How to keep your dog and other pets cool in a heatwave and when is too hot to walk them outside?

Dogs die in hot cars. It’s a warning we’re all familiar with, and yet one that bears reiterating every time the mercury rises.

Warm, sunny weather is welcomed by most of us, but it isn’t always good news for pets. Heat stress is a serious issue. A 2020 study by researchers at Nottingham Trent University and the Royal Veterinary College found that the main reason for canine heatstroke is dogs overexerting in the sun.

“It appears that people are hearing the message about the dangers of hot vehicles but campaigns to raise public awareness about heat-related illness in dogs need to highlight that dogs don’t just die in hot cars,” said Emily Hall, a researcher and veterinary surgeon in Nottingham Trent University’s school of animal, rural and environmental sciences. 

“Taking a dog for a walk or a run in hot weather can be just as deadly, so consider skipping walks during heatwaves or take dogs out early in the morning while it’s still cool.”

Owners need to be aware of the signs of a pet overheating, as well as how to keep their loved animals cool – and what to do should they become overheated.

So how do we keep our animals safe in a heatwave? After all, it’s hard enough just keeping ourselves and our children cool. Katrin Scholz, pet nutritionist for AniForte, has some suggestions:

How to keep pets safe and cool during a heatwave

1. Keep dogs cool in cars

There are laws that penalise those who leave their pets inside cars on hot days, so severe are the consequences sometimes. As animal rights campaigners PETA state: “On a 78-degree day, the temperature inside a parked car can soar to between 100 and 120 degrees in just minutes”. However, cars are not the only dangerous environments to be aware of. Pet owners should also be alive to the dangers of conservatories and greenhouses, says Scholz.

2. Avoid peak heat times and hot surfaces

Mad dogs and Englishmen go out in the midday sun. The truth of those lyrics still stands: don’t take your dog out, mad or otherwise, between the hours of 11am and 4pm if you can possibly avoid it. These hours of peak heat can put animals at risk of heat stroke, symptoms of which include excessive panting, anxiety and, in severe cases, collapse and convulsions. Any such symptoms require immediate veterinary attention.
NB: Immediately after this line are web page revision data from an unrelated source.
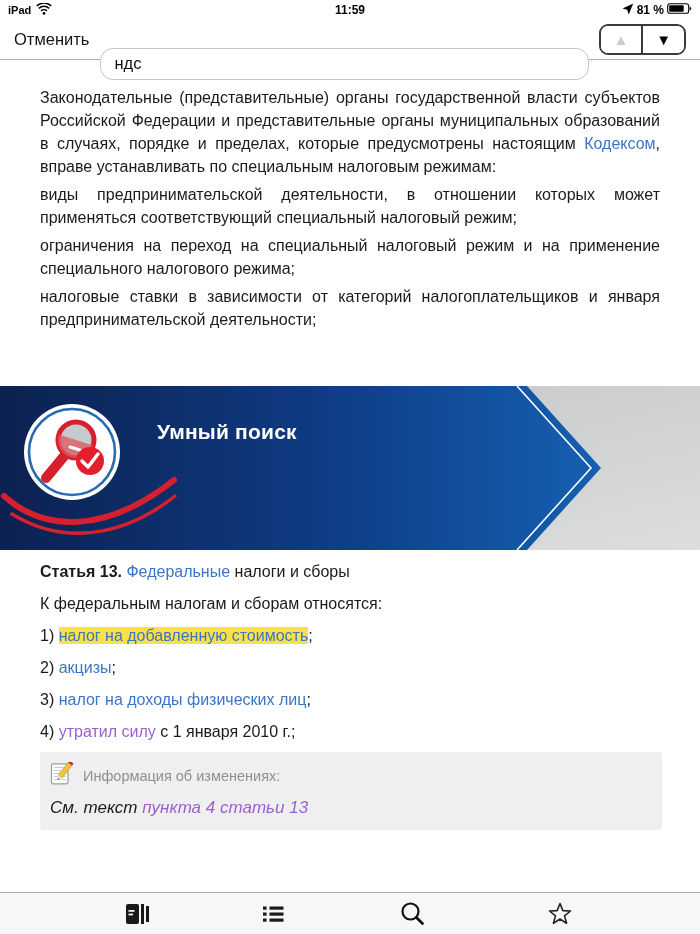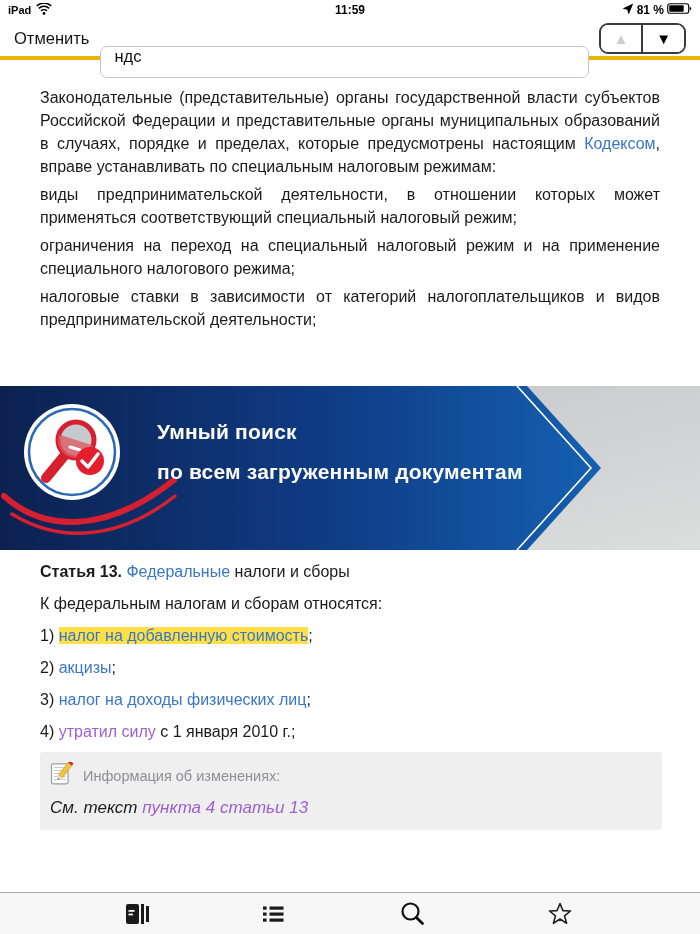"Отменить" .search-bar { border-bottom: 4px solid #eab308 -> 1px solid #eab308 }
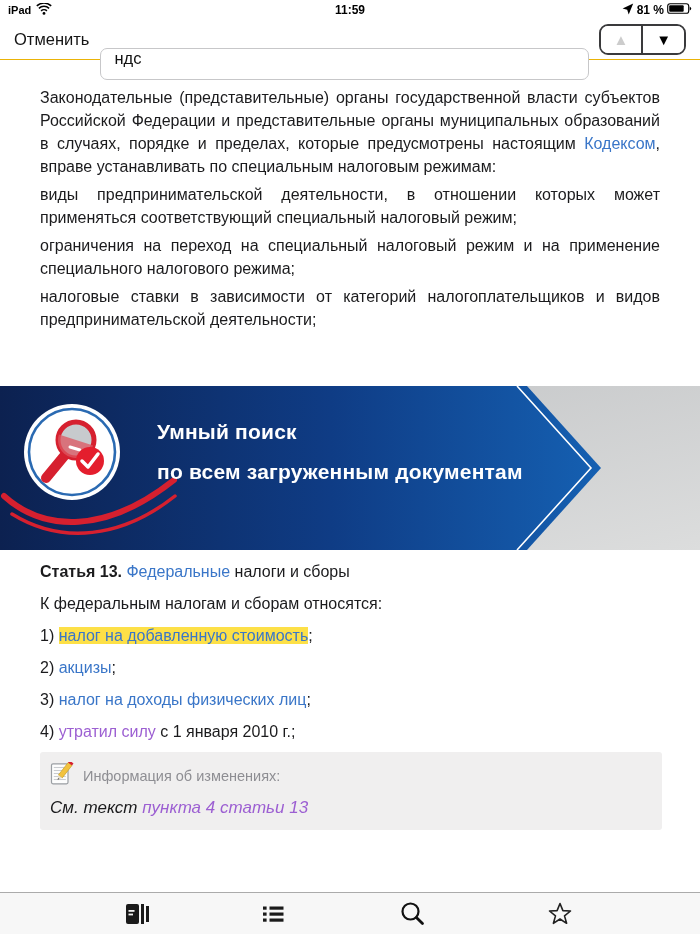"ндс" .search-field { align-items: flex-start -> center; border-radius: 7px -> 13px }
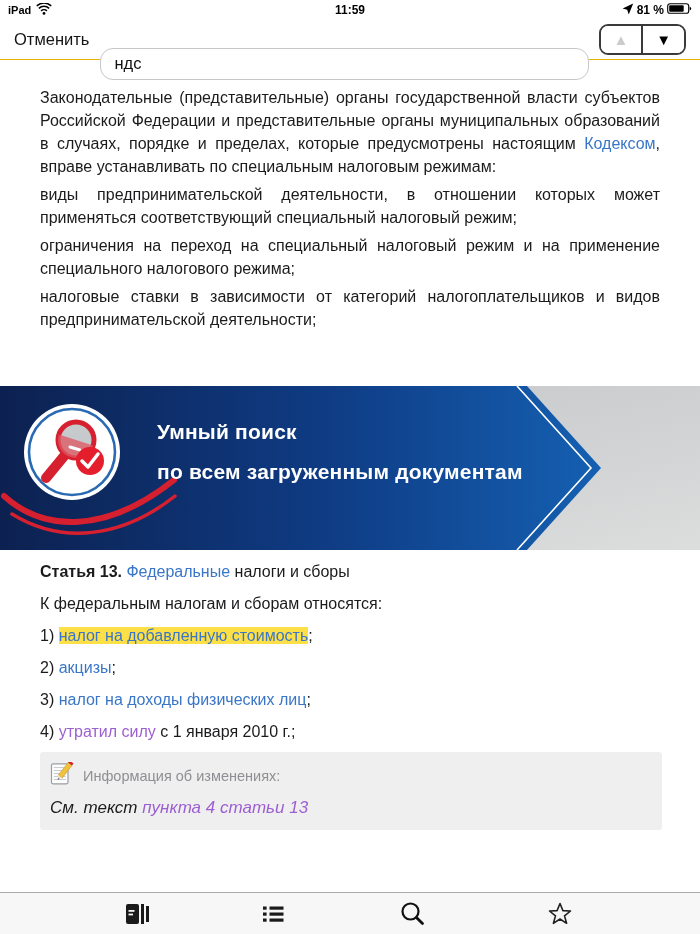"налоговые ставки в зависимости от" p { text: видов -> января }
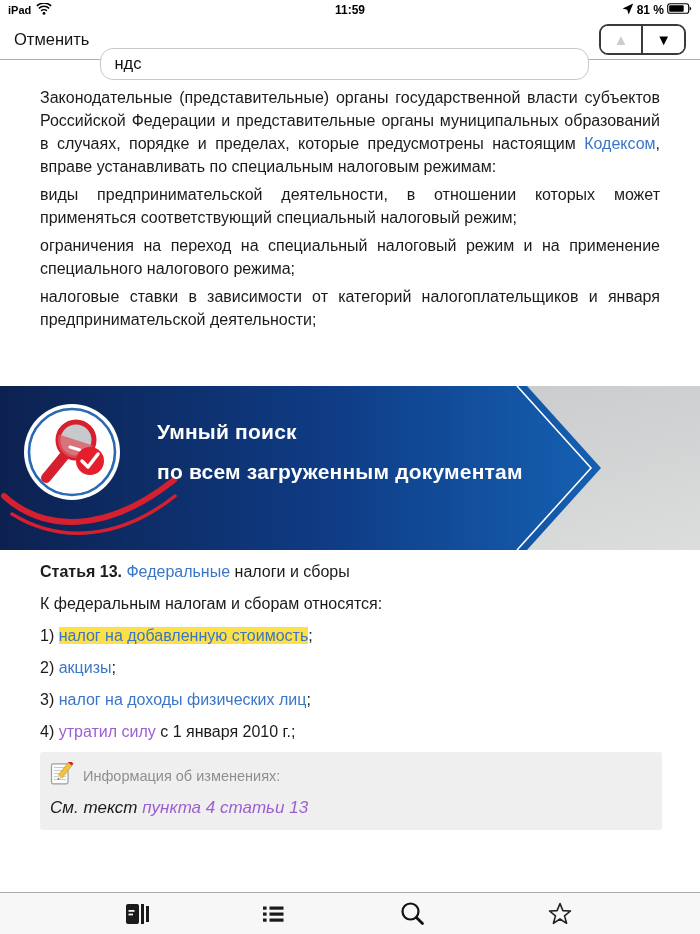"по всем загруженным документам" div.banner-sub { html: <div>по всем загруженным документам</div> -> none }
Another danger to be aware of is the heat of the ground surface. Materials such as asphalt get particularly hot. To test the heat of a surface and save your dog’s paws from burning, try laying the back of your hand against the surface for at least five seconds as this will give you a good indication whether it is safe for your dog, says Scholz.

3. Keep pets hydrated

A seemingly obvious but commonly forgotten rule: keep water bowls topped up. And remember, your pet’s weight and age can have a big effect on the amount of water they require to avoid dehydration.

4. Grooming

Dogs with thicker coats are at particular risk of overheating and should be kept well groomed. Most long-haried breeds do shed some of their hair naturally in the summer months, but Scholz emphasises the importance of regular washing and grooming to speed up the process.

5. Cool off

Get the hosepipe out. It’s fun for your dog and, more importantly, keeps them cool.

6. Prevent heat stroke

Heat stroke is an emergency, with the potential for serious illness and death. The best approach is to prevent heat stroke by taking some simple steps.

Avoid activities, such as those listed above, that are linked to dogs getting overheated.

Never exercise your pet in the full heat of the day: instead take your dog for walks in the early morning or evening.

Provide fresh water for your pet at all times, taking a portable water supply on walks with you.

If you notice your pet panting more than normal, move them into a cooler, shady area: even if they seem happy lying in full sunlight.

Dogs with long, dense coats may benefit from having their fur clipped short

Give less food in hot weather, and feed in the early morning or evening  (the process of digestion can generate a surprising amount of body heat.)

It can be difficult to recognise that a dog has heat stroke without taking their temperature. But if a previously healthy dog flops down to the ground, continually panting, in the full heat of the day, then heat stroke is high on the list of possibilities. If the dogs has been in an enclosed space (like a car) or has been exercising heavily in a warm environment, then the diagnosis is even more likely.

Urgent treatment is essential in such cases: the general principle is to cool the dog down without causing over-chilling.

This article is kept updated with the latest advice.